Неприятный комок подкатил к ее горлу. Она осторожно оглядела тех, кто сидел поблизости от нее. Все лица выражали явное удовольствие, а громкое чавканье говорило о прекрасном аппетите. Поняв, что дальше медлить просто неприлично, Фиона взяла порцию жареной оленины и, отрезав кусочек, положила его в рот. Ей показалось, будто у нее песок заскрипел на зубах, и только хороший глоток вина помог ей избавиться от неприятного ощущения.

Она не столько ела, сколько ковырялась в тарелке, и в душе была благодарна Гэвину, который, увлекшись беседой, по-видимому, совсем забыл о ней.

— Вам не по вкусу наша еда?

Вопрос прозвучал столь внезапно, что Фиона чуть не поперхнулась. Подняв глаза, она увидела устремленный на нее взгляд Дункана.

— Напротив, все очень вкусно, — возразила она, взяв в рот кусок мяса и с явным усилием проглотив его.

— Позвольте дать вам дружеский совет. — Дункан откинулся на спинку кресла, лениво оглядывая ее лицо и фигуру. — Умейте скрывать свои чувства, иначе…

— Что иначе?

— Иначе вам придется очень туго.

Святые небеса! Впрочем, Фиона не сомневалась: преподнесенный ей совет был сделан из дружеских побуждений. Но тут ей в голову пришел вполне естественный вопрос: что в таком случае думали о ней те, кто невзлюбил ее?

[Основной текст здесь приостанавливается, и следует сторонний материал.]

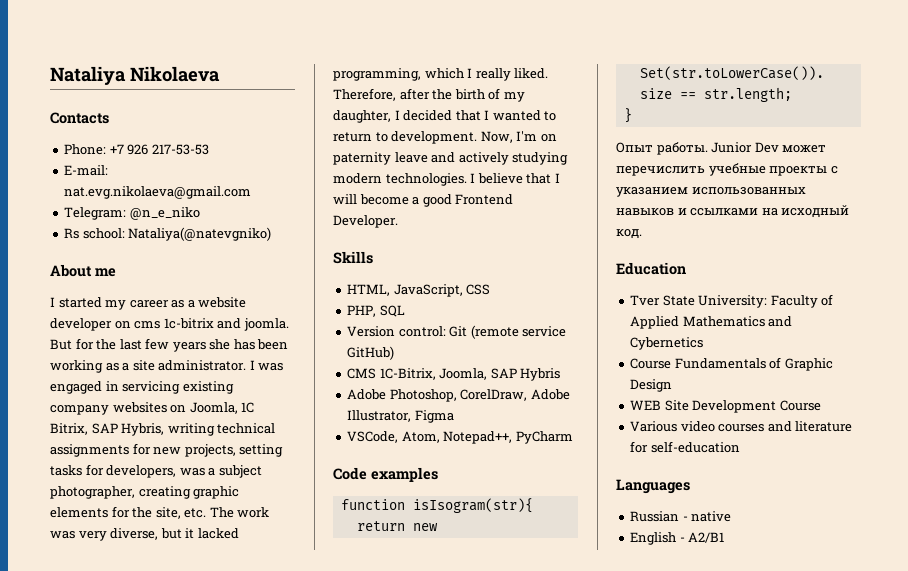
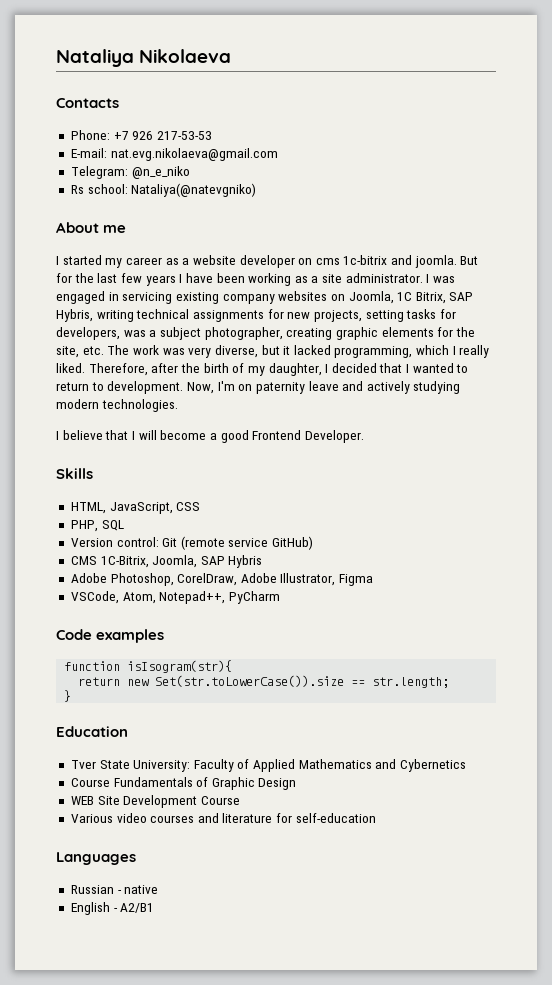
[209,339,255,350] she has -> [179,273,213,283] I have
(467, 179) none -> (178, 405) //
[616,142,827,155] [616,163,838,176] [616,187,806,197] [616,205,850,218] [616,229,642,239] // Опыт работы. Junior Dev может перечислить учебные проекты с указанием использованных навыков и ссылками на исходный код. -> (72, 696) none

Фиона глубоко вздохнула и огляделась по сторонам. Отец Ниалл сидел далеко от нее за одним из столов и, повернув голову, беседовал с местным священником. Однако ее служанки не было видно нигде. Следовало позаботиться о том, чтобы Алису тоже накормили.

Перед Фионой стояло блюдо, на котором лежал хлеб. Принести еду своей служанке — это был прекрасный повод выйти из-за стола, чтобы не вызвать злобных перешептываний и упреков в свой адрес, — ага, нос воротит, не по вкусу ей наша еда.

Не зная, как ей быть, Фиона вяло ковырялась в еде, стоявшей возле нее, и от нечего делать наблюдала за происходящим в зале. Многочисленные слуги, мальчики и молодые оруженосцы, разносившие блюда с едой и напитками, то входили, то выходили из зала, торопливо подходя то к одному столу, то к другому. Воины, слуги и служанки, уже успевшие утолить первый голод, шутили и смеялись. Особенно бурное веселье и сильный шум стояли за столом, где собрались одни стражники. Они кричали, энергично стуча пустыми кружками о столешницу, требуя подать еще эля и вина.